_Material for the task_:
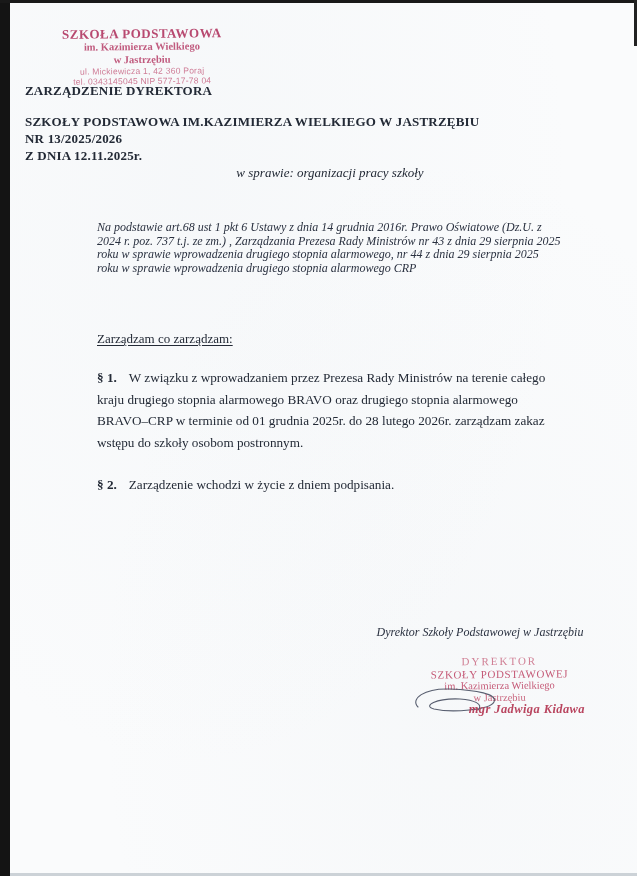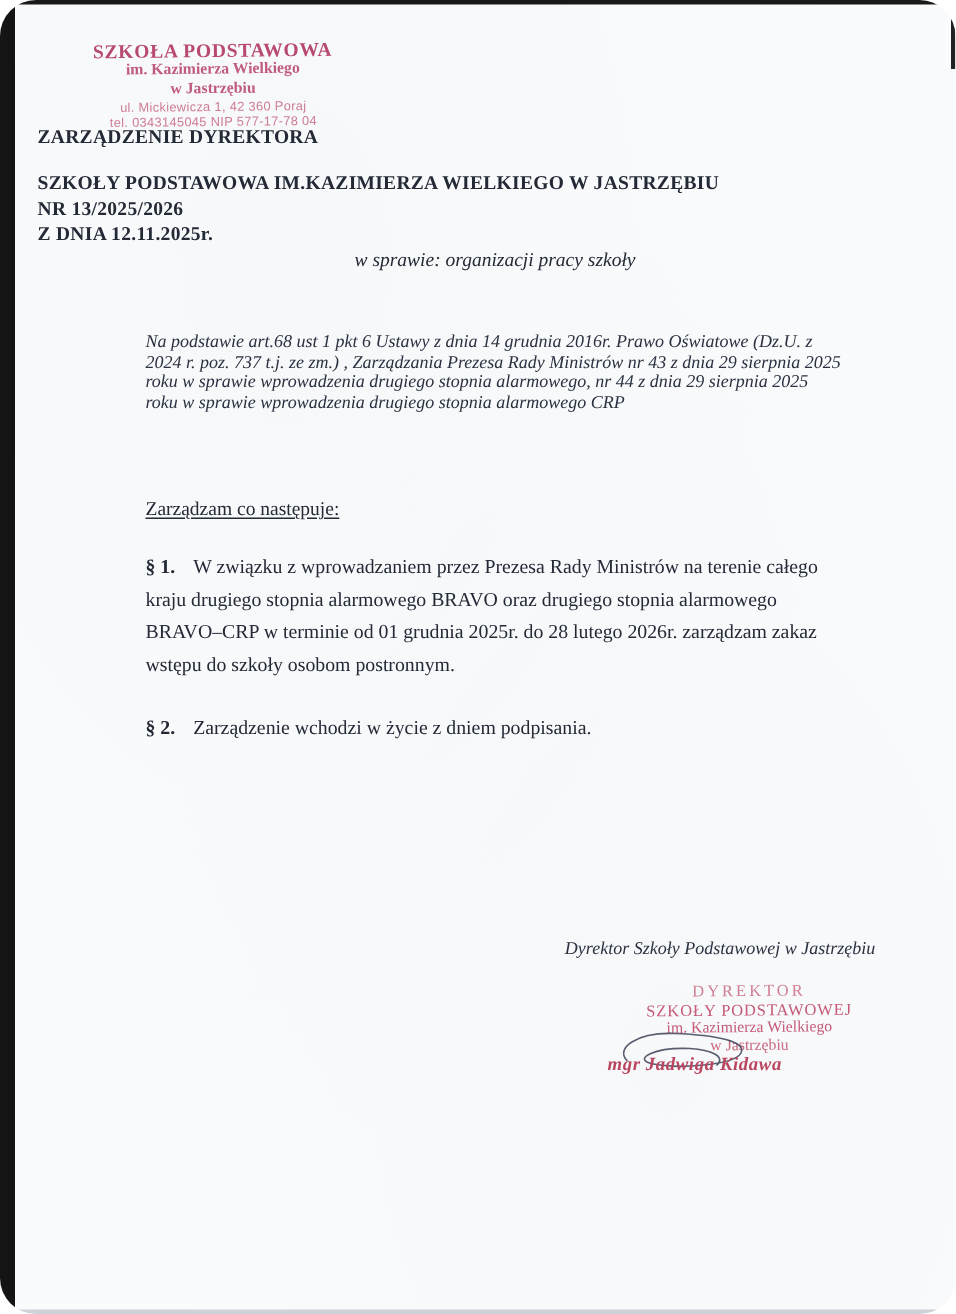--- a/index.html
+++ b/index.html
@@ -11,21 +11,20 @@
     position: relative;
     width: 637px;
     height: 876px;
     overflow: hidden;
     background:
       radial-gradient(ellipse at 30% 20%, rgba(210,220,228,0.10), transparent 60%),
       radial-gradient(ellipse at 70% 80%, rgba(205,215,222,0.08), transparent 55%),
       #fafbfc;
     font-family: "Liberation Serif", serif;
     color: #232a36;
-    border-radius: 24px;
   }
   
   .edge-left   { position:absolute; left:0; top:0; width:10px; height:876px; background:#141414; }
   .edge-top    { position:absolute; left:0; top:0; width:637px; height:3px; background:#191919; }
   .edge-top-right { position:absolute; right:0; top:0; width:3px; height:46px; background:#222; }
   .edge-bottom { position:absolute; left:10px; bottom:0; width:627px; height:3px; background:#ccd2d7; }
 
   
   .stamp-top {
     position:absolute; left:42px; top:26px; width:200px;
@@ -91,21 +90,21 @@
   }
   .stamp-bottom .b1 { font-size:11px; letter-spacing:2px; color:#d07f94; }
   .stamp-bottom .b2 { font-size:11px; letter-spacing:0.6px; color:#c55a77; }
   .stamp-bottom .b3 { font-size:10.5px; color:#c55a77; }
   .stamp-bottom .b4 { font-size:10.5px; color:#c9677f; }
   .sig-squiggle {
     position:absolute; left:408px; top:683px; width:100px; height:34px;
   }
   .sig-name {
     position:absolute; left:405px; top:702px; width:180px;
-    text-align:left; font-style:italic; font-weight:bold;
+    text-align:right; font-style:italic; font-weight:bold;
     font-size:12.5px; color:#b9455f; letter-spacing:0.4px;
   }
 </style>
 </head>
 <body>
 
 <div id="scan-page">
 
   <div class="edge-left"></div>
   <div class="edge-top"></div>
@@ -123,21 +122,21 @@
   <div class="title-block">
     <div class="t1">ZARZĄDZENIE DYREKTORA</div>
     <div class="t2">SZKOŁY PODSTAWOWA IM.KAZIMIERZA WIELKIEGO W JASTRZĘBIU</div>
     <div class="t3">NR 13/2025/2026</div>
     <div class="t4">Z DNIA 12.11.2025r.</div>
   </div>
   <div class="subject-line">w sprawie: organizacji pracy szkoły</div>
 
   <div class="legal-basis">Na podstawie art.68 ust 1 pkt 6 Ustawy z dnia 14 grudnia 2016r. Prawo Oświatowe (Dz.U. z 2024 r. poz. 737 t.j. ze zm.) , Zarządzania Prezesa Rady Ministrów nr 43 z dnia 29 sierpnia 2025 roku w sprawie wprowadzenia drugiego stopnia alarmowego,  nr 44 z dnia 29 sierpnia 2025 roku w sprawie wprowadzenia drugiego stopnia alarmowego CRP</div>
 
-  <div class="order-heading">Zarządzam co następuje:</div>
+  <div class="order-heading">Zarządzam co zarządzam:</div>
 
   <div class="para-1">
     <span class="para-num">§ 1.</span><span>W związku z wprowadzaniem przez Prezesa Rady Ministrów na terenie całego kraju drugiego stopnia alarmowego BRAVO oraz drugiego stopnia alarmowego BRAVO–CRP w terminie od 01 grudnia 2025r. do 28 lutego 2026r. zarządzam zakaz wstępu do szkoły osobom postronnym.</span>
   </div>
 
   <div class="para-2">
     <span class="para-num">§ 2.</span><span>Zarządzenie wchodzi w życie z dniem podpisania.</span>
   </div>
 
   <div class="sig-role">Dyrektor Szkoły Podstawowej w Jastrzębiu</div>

_Your assignment_:
Select the lines from the entries that include the word "text".

_Solution to this exercise_:
-    text-align:left; font-style:italic; font-weight:bold;
+    text-align:right; font-style:italic; font-weight:bold;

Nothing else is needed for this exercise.